我和牧子安置好涵子,小心翼翼地向他们靠近,偶尔回头看一眼靠在树干上安睡的涵子,唯恐出现变故。
走出十几米,我们两个在一棵大松树的观察四周,寻找最佳路线。但提着“无骨人”的两个引渡者,缓缓地转过身来,目光和我们对上。
目光混浊而又深邃。
眉毛胡子数尺之长,和满头白发混在一起,面部光洁如少年,没有一条皱纹。
他们两个嘴角微微勾起,似笑非笑,手里提着的“无骨人”我们并不陌生,正是萧涵。
“狗娘养的老妖怪,我们那里惹到你们了?非要置我们于死地?”牧子冲着山头大吼,抡起拳头在一棵松树上打了一拳,抖落一片松针。
最右边的引渡者手中有一张人皮,他提着那张人皮的头发。透明的皮肤在风中飘荡。
我也拳头紧握,看样子牧子之前的猜测是对的。涵子变成这样和他们脱不了关系。
“你们千不该进那古墓。”山头上,右边的老者脸皮扯动,充满岁月沧桑的声音穿透森林,飘荡四野。

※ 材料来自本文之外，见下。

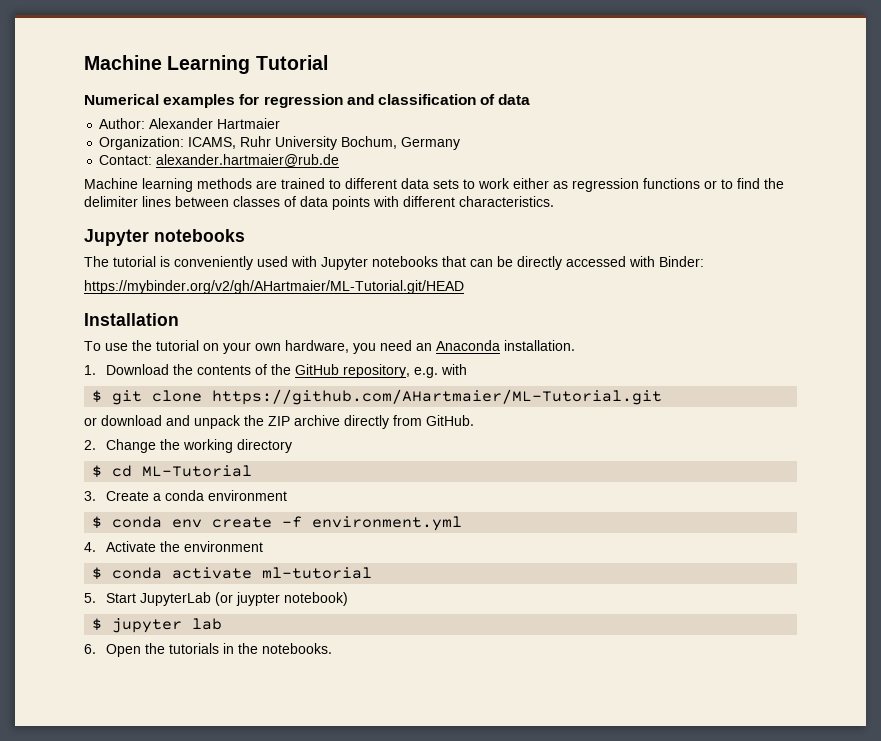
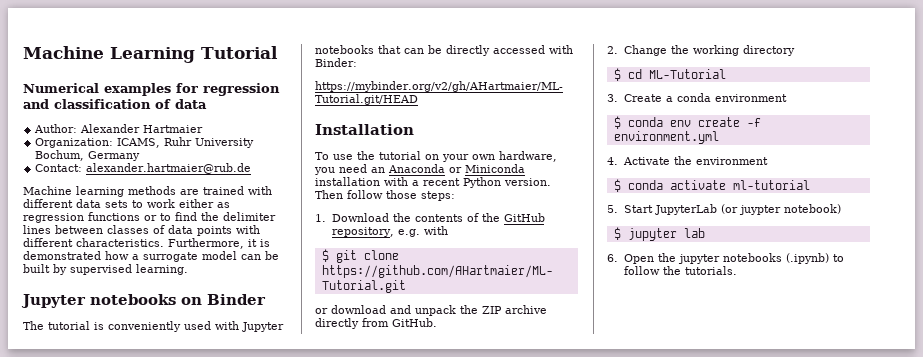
[329,179,341,189] to -> [248,186,272,195] with
[84,229,245,246] // Jupyter notebooks -> [168,238,270,249] [23,251,279,262] [23,264,188,275] [21,294,266,308] Furthermore, it is demonstrated how a surrogate model can be built by supervised learning. // Jupyter notebooks on Binder
[504,340,575,351] installation. -> [449,164,525,173] [315,177,551,188] [315,190,455,201] or Miniconda installation with a recent Python version. Then follow those steps:
[168,643,332,654] tutorials in the notebooks. -> [677,253,844,264] [623,266,737,275] jupyter notebooks (.ipynb) to follow the tutorials.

左边的引渡者,捋了捋挡住视线的眉毛,笑着说:“而他万不该动了冒充猎杀者。”
“而他千不该万不该动了竹简。”最右边没转身的老者,沉声。声音沧桑,却如洪钟。“但也感谢你拿走了竹简,不然我们还走不出那古墓。”
看样子竹简是一个禁忌,但同时又是一个封印。当初我把它拿走了,消了禁忌,碎了封印,放出了这些老妖怪。

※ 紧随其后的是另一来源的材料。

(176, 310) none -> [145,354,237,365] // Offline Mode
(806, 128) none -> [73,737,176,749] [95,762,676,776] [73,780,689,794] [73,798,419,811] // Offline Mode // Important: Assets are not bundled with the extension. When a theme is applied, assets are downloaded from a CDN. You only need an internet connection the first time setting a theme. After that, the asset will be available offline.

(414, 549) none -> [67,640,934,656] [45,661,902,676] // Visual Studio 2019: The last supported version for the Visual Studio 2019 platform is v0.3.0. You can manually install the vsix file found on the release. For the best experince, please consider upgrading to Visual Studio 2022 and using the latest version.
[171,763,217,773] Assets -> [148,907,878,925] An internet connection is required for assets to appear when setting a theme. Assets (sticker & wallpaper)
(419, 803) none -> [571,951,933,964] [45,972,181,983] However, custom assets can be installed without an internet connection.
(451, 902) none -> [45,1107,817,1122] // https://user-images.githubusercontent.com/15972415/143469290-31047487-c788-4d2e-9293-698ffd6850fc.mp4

古墓到底是什么东西,里面居然住着这样一群令人心惊胆颤的奇人。
“牧子,我们不是他们的对手,我们还是先撤,再从长计议。”看着笑呵呵的十二个老者,一股危险感在心里升起。
牧子辨认了一下方向,和我一步步后退到涵子身边后低声说:“行。我们西南撤,怒江刚好在那个方向。”
他们对我和牧子像是没看见一样,十二个引渡者没了任何动作。
我和牧子架起涵子,缓缓地移动着。
忽然我右手一阵疼痛,扭头一看,涵子张嘴咬住了右手手臂,鲜血淋漓。他不断的吸允着血。我皱着眉头,没有出声,我猜测引渡者看不见移动的物体。

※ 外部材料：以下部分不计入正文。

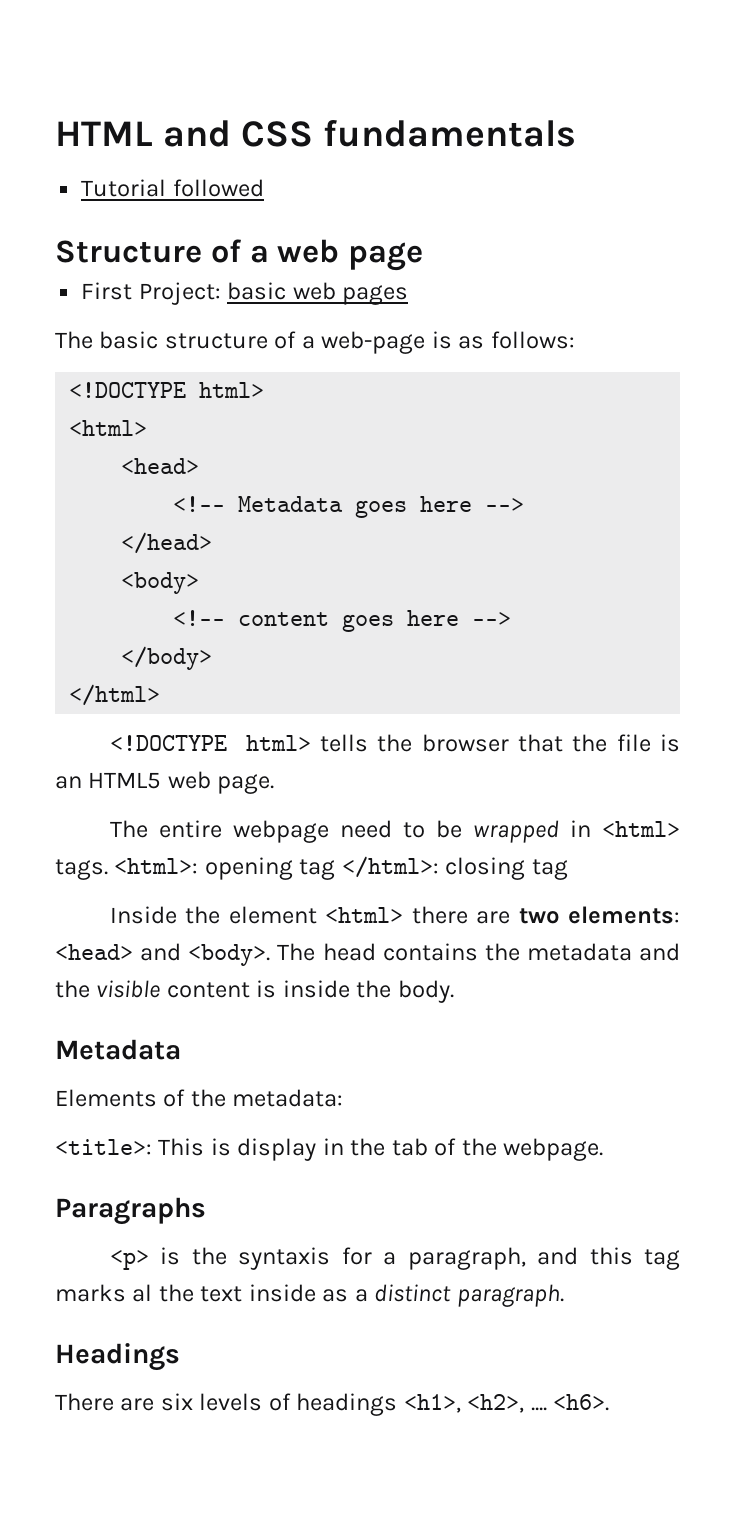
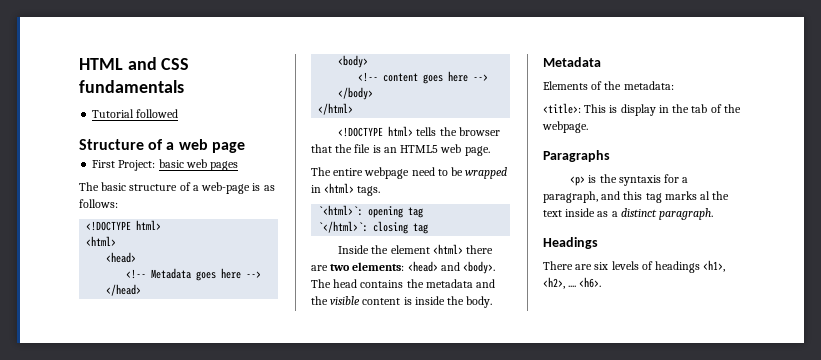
[114,858,199,874] <html>: -> [318,205,364,216] // `<html>`:
[341,856,439,878] </html>: -> [318,221,369,233] // `</html>`:

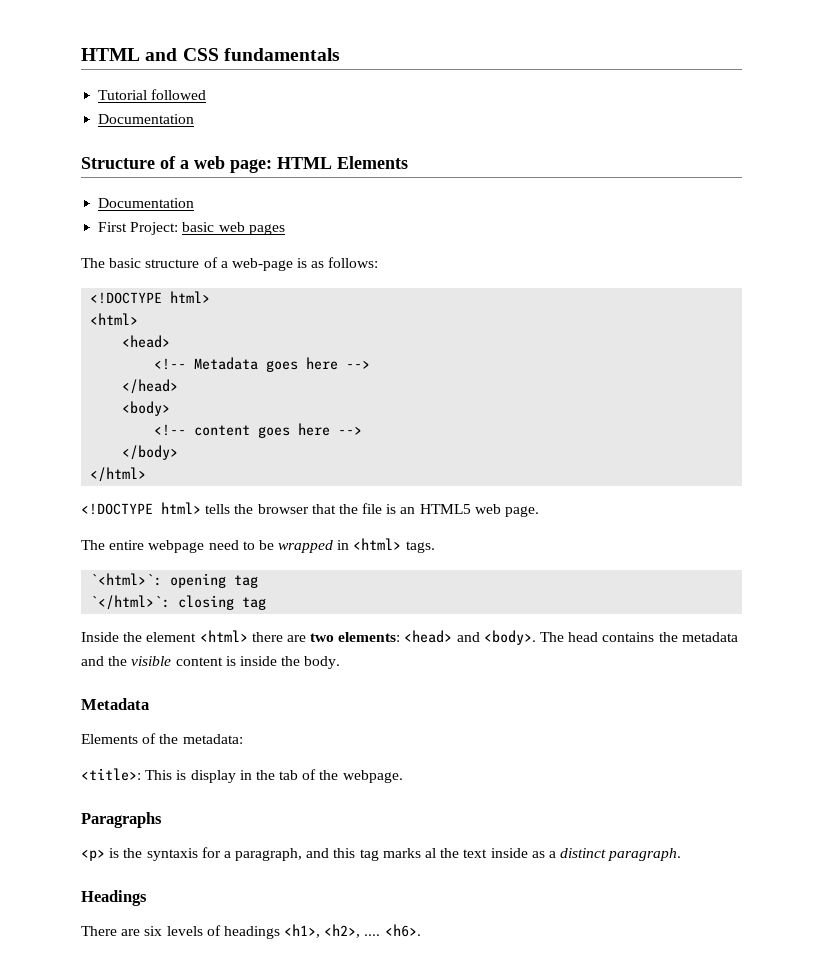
(179, 113) none -> [98,114,195,124] // Documentation
[211,142,245,153] page -> [230,156,408,173] [98,198,195,208] page: HTML Elements // Documentation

“真当我们傻么?”最右边的老者又再次开口,“虽然我们看不见移动的物体,但你们身上有古墓的烙印,我能够感受到烙印的移动从而判断你们的位置。”
最右边的引渡者,白衣猎猎,长发飘飘,声如洪钟:“老十,十一,十二,前去撕了他们三个。”
我和牧子心中大感不妙。果不其然,他的话刚刚说完,最左边的三个白发引渡者先后跃下山头,几个闪烁就出现在了我们的前方,挡住了我们的去路。